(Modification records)
▬▬▬▬▬▬▬▬▬▬
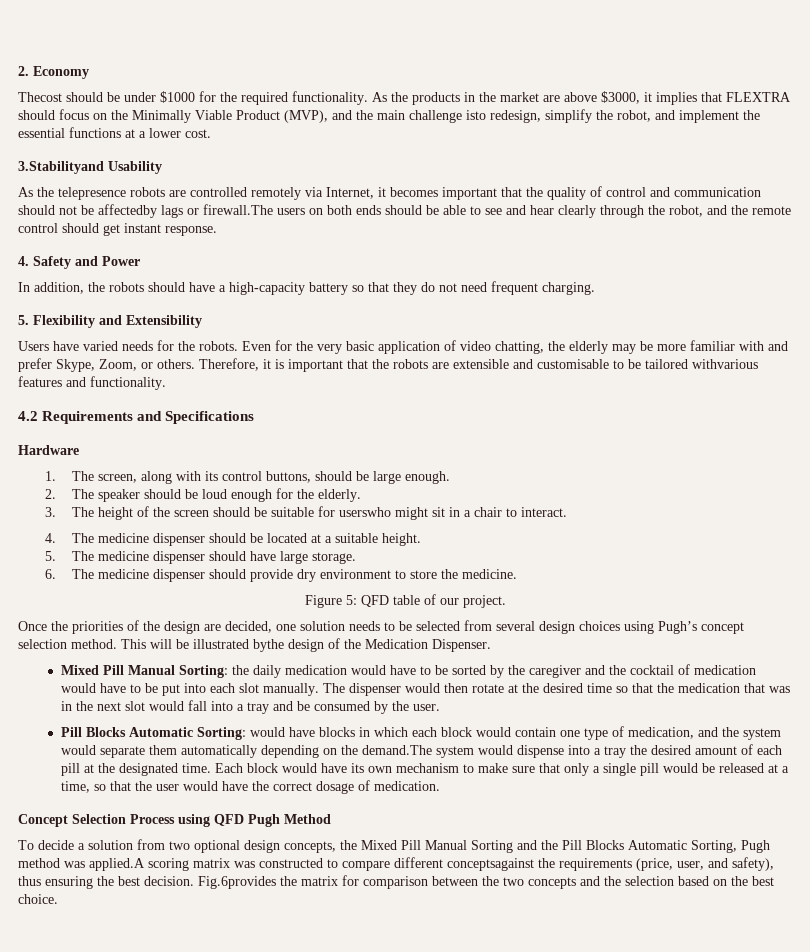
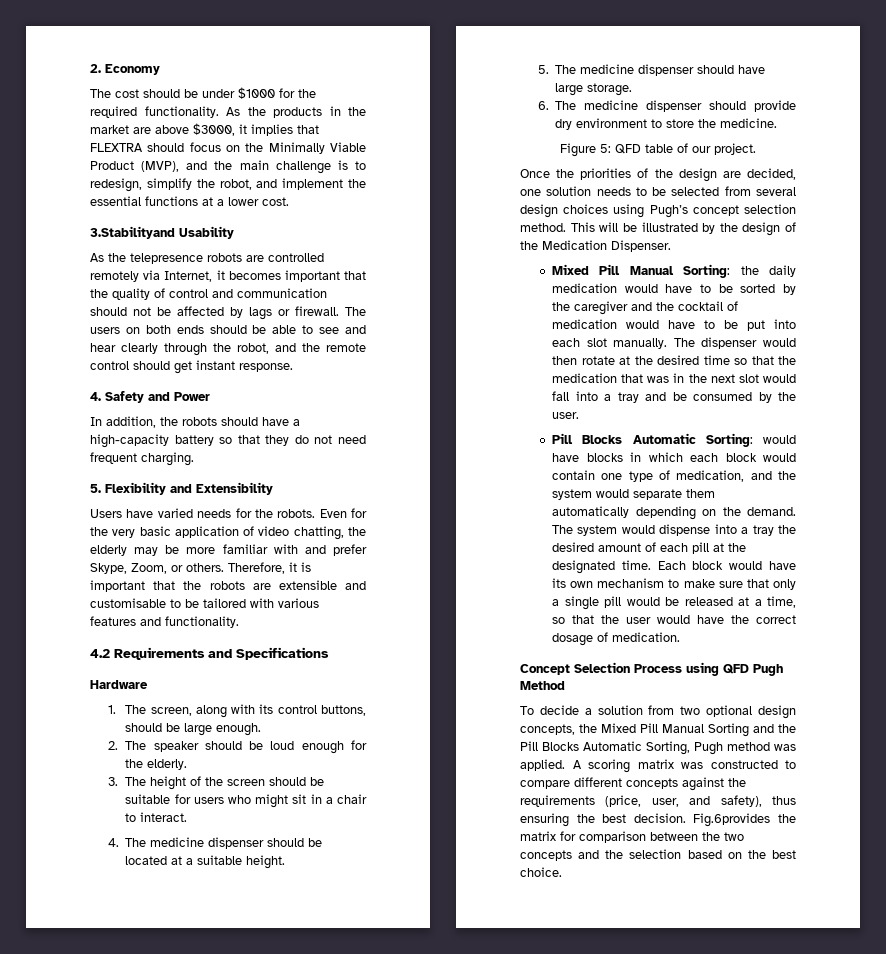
- Thecost should be under $1000 for the required functionality.
+ The cost should be under $1000 for the required functionality.
- As the products in the market are above $3000, it implies that FLEXTRA should focus on the Minimally Viable Product (MVP), and the main challenge isto redesign, simplify the robot, and implement the essential functions at a lower cost.
+ As the products in the market are above $3000, it implies that FLEXTRA should focus on the Minimally Viable Product (MVP), and the main challenge is to redesign, simplify the robot, and implement the essential functions at a lower cost.
- As the telepresence robots are controlled remotely via Internet, it becomes important that the quality of control and communication should not be affectedby lags or firewall.The users on both ends should be able to see and hear clearly through the robot, and the remote control should get instant response.
+ As the telepresence robots are controlled remotely via Internet, it becomes important that the quality of control and communication should not be affected by lags or firewall. The users on both ends should be able to see and hear clearly through the robot, and the remote control should get instant response.
- Therefore, it is important that the robots are extensible and customisable to be tailored withvarious features and functionality.
+ Therefore, it is important that the robots are extensible and customisable to be tailored with various features and functionality.
- 3. The height of the screen should be suitable for userswho might sit in a chair to interact.
+ 3. The height of the screen should be suitable for users who might sit in a chair to interact.
- This will be illustrated bythe design of the Medication Dispenser.
+ This will be illustrated by the design of the Medication Dispenser.
- Pill Blocks Automatic Sorting: would have blocks in which each block would contain one type of medication, and the system would separate them automatically depending on the demand.The system would dispense into a tray the desired amount of each pill at the designated time.
+ Pill Blocks Automatic Sorting: would have blocks in which each block would contain one type of medication, and the system would separate them automatically depending on the demand. The system would dispense into a tray the desired amount of each pill at the designated time.
- To decide a solution from two optional design concepts, the Mixed Pill Manual Sorting and the Pill Blocks Automatic Sorting, Pugh method was applied.A scoring matrix was constructed to compare different conceptsagainst the requirements (price, user, and safety), thus ensuring the best decision.
+ To decide a solution from two optional design concepts, the Mixed Pill Manual Sorting and the Pill Blocks Automatic Sorting, Pugh method was applied. A scoring matrix was constructed to compare different concepts against the requirements (price, user, and safety), thus ensuring the best decision.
▬▬▬▬▬▬▬▬▬▬
*Problem:* Only the number should be given: the count of lines in the entries that contain the string "would".

*Task output:* 2